[Provided information — start]

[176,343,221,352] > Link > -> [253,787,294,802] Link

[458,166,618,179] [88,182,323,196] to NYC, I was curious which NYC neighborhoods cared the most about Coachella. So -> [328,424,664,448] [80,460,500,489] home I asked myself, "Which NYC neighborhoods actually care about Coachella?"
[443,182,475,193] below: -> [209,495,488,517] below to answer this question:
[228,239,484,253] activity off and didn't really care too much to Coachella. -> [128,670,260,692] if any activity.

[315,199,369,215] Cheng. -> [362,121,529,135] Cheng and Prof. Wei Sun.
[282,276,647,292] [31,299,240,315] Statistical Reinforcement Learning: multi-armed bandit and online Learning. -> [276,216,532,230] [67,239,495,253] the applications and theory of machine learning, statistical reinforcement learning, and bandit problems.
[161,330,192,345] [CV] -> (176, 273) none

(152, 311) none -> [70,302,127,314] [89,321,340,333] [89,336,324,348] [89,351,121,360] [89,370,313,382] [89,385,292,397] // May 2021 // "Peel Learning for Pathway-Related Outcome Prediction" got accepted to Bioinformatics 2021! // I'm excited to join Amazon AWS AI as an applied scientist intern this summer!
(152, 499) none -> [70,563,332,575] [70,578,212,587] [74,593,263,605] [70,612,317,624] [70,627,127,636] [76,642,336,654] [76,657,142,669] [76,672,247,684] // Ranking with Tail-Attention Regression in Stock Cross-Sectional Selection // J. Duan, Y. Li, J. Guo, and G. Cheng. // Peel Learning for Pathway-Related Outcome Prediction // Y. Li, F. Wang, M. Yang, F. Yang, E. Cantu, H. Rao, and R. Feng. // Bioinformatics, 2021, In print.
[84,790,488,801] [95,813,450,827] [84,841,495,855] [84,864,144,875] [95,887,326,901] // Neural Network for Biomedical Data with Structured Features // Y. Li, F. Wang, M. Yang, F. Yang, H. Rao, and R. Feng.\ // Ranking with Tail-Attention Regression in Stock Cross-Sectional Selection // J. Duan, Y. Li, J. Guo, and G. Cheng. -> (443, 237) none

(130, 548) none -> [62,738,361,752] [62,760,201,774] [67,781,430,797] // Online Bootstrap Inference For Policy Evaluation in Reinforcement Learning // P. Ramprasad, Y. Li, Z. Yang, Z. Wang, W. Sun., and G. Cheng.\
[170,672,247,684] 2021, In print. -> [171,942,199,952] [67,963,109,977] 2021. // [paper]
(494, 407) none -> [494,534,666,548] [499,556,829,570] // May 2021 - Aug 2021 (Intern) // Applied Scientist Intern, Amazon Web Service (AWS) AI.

[Provided information — finish]

## Problem description
When you reach the line containing "[315,199,369,215] Cheng. ->" in the data above, start copying exactly, and stop after the line containing "[161,330,192,345] [CV] -> (176, 273) none".

## Exercise output
[315,199,369,215] Cheng. -> [362,121,529,135] Cheng and Prof. Wei Sun.
[282,276,647,292] [31,299,240,315] Statistical Reinforcement Learning: multi-armed bandit and online Learning. -> [276,216,532,230] [67,239,495,253] the applications and theory of machine learning, statistical reinforcement learning, and bandit problems.
[161,330,192,345] [CV] -> (176, 273) none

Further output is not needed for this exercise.